Give again, word for word, each line below starting at the one that contains "customer number: CU95028 -> CU90528" and ending at the one that contains "ANUNFOLD Side Pocket Tote".
*** Block opens ***
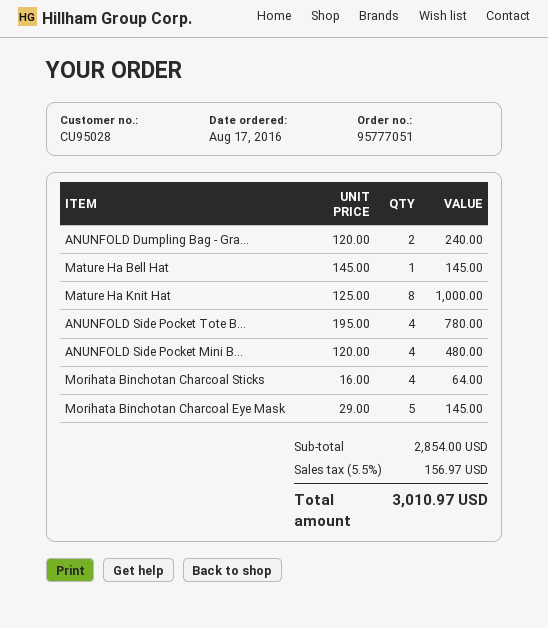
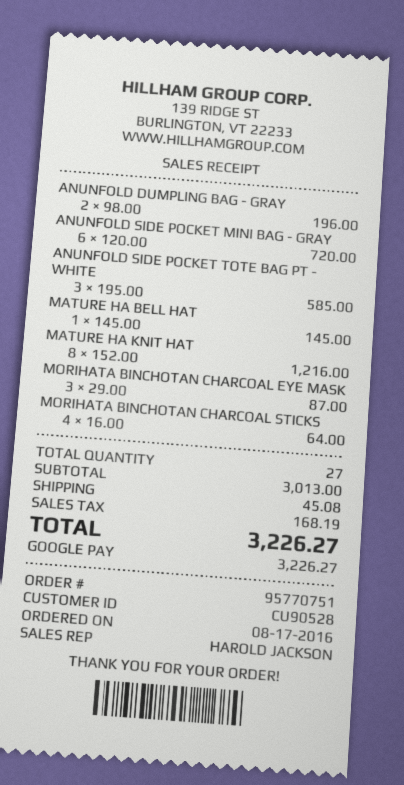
order number: 95777051 -> 95770751
customer number: CU95028 -> CU90528
ANUNFOLD Dumpling Bag - Gra...: 2 x 120.00 = 240.00 -> 2 x 98.00 = 196.00
Mature Ha Knit Hat: 8 x 125.00 = 1000.00 -> 8 x 152.00 = 1216.00
ANUNFOLD Side Pocket Tote B...: 4 x 195.00 = 780.00 -> 3 x 195.00 = 585.00
ANUNFOLD Side Pocket Mini B...: 4 x 120.00 = 480.00 -> 6 x 120.00 = 720.00
Morihata Binchotan Charcoal Eye Mask: 5 x 29.00 = 145.00 -> 3 x 29.00 = 87.00
subtotal: 2854.00 -> 3013.00
shipping: none -> 45.08
tax: 156.97 -> 168.19
total: 3010.97 -> 3226.27

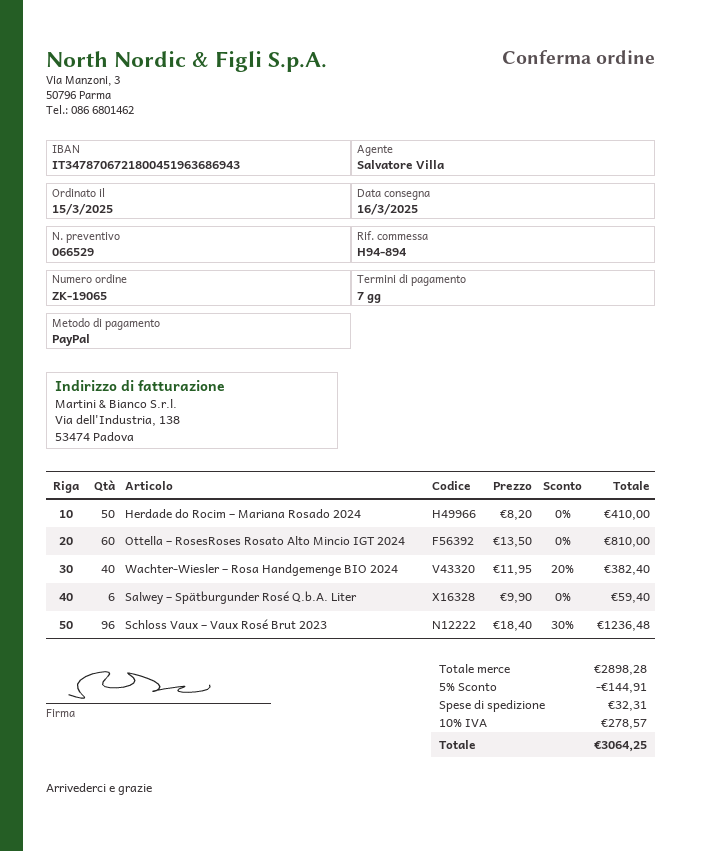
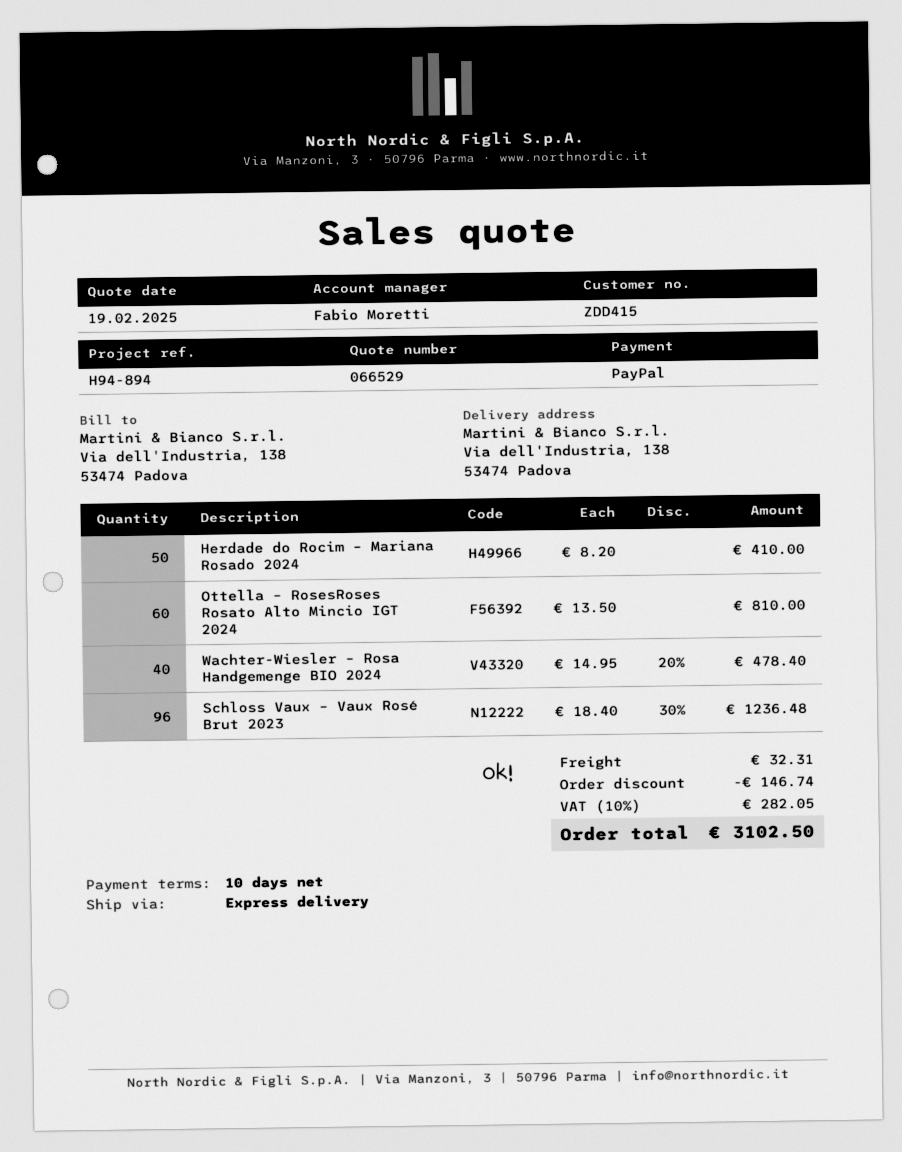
payment terms: 7 days -> 10 days
sales rep: Salvatore Villa -> Fabio Moretti
Wachter-Wiesler – Rosa Handgemenge BIO 2024: 40 x 11.95 - 20% = 382.40 -> 40 x 14.95 - 20% = 478.40
Salwey – Spätburgunder Rosé Q.b.A. Liter: 6 x 9.90 = 59.40 -> none
discount: 144.91 -> 146.74
tax: 10% = 278.57 -> 10% = 282.05
total: 3064.25 -> 3102.50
*** Block closes ***
» RESPONSE FOR THIS EXERCISE
customer number: CU95028 -> CU90528
ANUNFOLD Dumpling Bag - Gra...: 2 x 120.00 = 240.00 -> 2 x 98.00 = 196.00
Mature Ha Knit Hat: 8 x 125.00 = 1000.00 -> 8 x 152.00 = 1216.00
ANUNFOLD Side Pocket Tote B...: 4 x 195.00 = 780.00 -> 3 x 195.00 = 585.00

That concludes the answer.